I have never studied Aikido so I can't really talk about it other than what I have seen online and from discussions with a former coworker who had studied Aikido.

I seems there are different styles/schools of Hapkido, and I don't know how all differ.  Individual teachers may wish to make changes in their own schools for their own reasons.  I can only tell you about the Hapkido I studied, and how I perceive it differs from the Aikido I have seen (mostly online) and what my coworker talked about.  My impression is that Aikido is a grappling art that is useful for self defense.  It seems they will normally deflect an attacker in some way in most cases.  Their techniques and mentality are that they don't intentionally intend to hurt an opponent, just protect themselves.  They do realize some techniques will cause pain and/or damage, and if so, of course the attacker brought that on themselves.  But they just want an attacker to get tired and go home.  Aikido practitioners please correct me if I am wrong.

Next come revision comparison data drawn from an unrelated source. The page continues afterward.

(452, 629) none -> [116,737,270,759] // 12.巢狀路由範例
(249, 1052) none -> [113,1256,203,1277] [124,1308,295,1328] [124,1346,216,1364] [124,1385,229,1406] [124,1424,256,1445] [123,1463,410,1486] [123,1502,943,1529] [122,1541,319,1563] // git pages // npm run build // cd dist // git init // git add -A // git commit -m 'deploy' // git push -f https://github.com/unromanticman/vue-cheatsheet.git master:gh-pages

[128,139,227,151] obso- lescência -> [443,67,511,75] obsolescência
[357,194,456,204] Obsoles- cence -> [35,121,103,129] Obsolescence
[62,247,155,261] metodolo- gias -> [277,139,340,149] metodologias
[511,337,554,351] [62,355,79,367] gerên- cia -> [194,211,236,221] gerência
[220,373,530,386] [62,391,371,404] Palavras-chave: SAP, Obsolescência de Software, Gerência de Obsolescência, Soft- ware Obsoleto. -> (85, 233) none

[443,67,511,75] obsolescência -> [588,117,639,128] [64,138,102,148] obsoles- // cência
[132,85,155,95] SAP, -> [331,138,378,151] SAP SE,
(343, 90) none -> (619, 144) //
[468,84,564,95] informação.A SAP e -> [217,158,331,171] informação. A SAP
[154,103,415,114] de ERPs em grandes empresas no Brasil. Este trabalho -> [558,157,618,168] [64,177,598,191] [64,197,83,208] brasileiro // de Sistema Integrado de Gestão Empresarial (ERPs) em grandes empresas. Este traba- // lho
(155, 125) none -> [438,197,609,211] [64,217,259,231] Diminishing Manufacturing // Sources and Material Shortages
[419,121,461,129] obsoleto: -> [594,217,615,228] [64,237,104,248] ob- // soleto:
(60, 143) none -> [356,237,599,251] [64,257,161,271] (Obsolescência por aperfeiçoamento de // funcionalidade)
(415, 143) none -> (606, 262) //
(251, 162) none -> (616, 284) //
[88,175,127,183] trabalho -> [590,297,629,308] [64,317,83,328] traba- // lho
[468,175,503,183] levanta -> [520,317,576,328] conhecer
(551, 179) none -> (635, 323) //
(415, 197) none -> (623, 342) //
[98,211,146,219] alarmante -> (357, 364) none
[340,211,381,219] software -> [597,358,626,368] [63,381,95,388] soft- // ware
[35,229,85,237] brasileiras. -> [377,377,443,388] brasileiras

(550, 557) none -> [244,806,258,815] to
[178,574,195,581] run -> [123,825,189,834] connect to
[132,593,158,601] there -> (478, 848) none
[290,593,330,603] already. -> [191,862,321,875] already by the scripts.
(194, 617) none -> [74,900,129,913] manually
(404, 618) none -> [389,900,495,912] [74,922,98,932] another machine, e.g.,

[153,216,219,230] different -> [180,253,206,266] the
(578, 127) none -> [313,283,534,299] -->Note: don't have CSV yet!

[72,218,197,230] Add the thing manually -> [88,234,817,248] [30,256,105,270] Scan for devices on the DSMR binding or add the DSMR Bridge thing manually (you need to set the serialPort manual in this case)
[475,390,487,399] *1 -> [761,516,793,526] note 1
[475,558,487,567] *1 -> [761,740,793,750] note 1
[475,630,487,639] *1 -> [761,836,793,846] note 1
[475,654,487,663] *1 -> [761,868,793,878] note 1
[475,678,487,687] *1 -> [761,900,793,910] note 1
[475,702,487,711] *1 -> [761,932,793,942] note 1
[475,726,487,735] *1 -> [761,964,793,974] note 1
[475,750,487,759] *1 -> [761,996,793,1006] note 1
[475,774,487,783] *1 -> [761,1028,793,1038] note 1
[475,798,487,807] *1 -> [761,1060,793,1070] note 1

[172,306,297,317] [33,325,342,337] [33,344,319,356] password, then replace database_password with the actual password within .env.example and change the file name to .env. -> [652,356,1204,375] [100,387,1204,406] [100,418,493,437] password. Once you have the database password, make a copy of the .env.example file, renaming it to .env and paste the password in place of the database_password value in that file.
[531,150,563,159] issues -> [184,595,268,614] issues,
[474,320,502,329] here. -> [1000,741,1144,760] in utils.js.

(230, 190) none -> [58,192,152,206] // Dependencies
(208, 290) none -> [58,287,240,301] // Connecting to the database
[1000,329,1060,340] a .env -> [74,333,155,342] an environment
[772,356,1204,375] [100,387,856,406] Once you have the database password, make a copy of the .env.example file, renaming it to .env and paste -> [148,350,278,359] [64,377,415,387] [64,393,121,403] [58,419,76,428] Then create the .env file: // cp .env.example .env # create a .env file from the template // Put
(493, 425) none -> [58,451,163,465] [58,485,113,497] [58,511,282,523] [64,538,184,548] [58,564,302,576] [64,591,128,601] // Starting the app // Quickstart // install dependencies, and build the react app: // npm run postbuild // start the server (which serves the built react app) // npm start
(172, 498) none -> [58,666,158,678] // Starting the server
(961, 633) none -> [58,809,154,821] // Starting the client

In the Hapkido I studied, it was again a grappling art to be used to defend oneself.  We are very defense orientated, responding to attacks, not normally going on the attack.  But we are taught how to use defenses aggressively, as a last set of techniques, before BB tests.  However, it seemed our responses were more aimed at taking away an opponent's will and/or ability to fight.  For example, if every time you do, or attempt to put a hand on me, you experience pain from my technique, you will begin to lose the desire (will) to continue to try fighting/hurting me. If my technique dislocates your knee, you have lost ability to fight.  You need two legs to stand up and fight.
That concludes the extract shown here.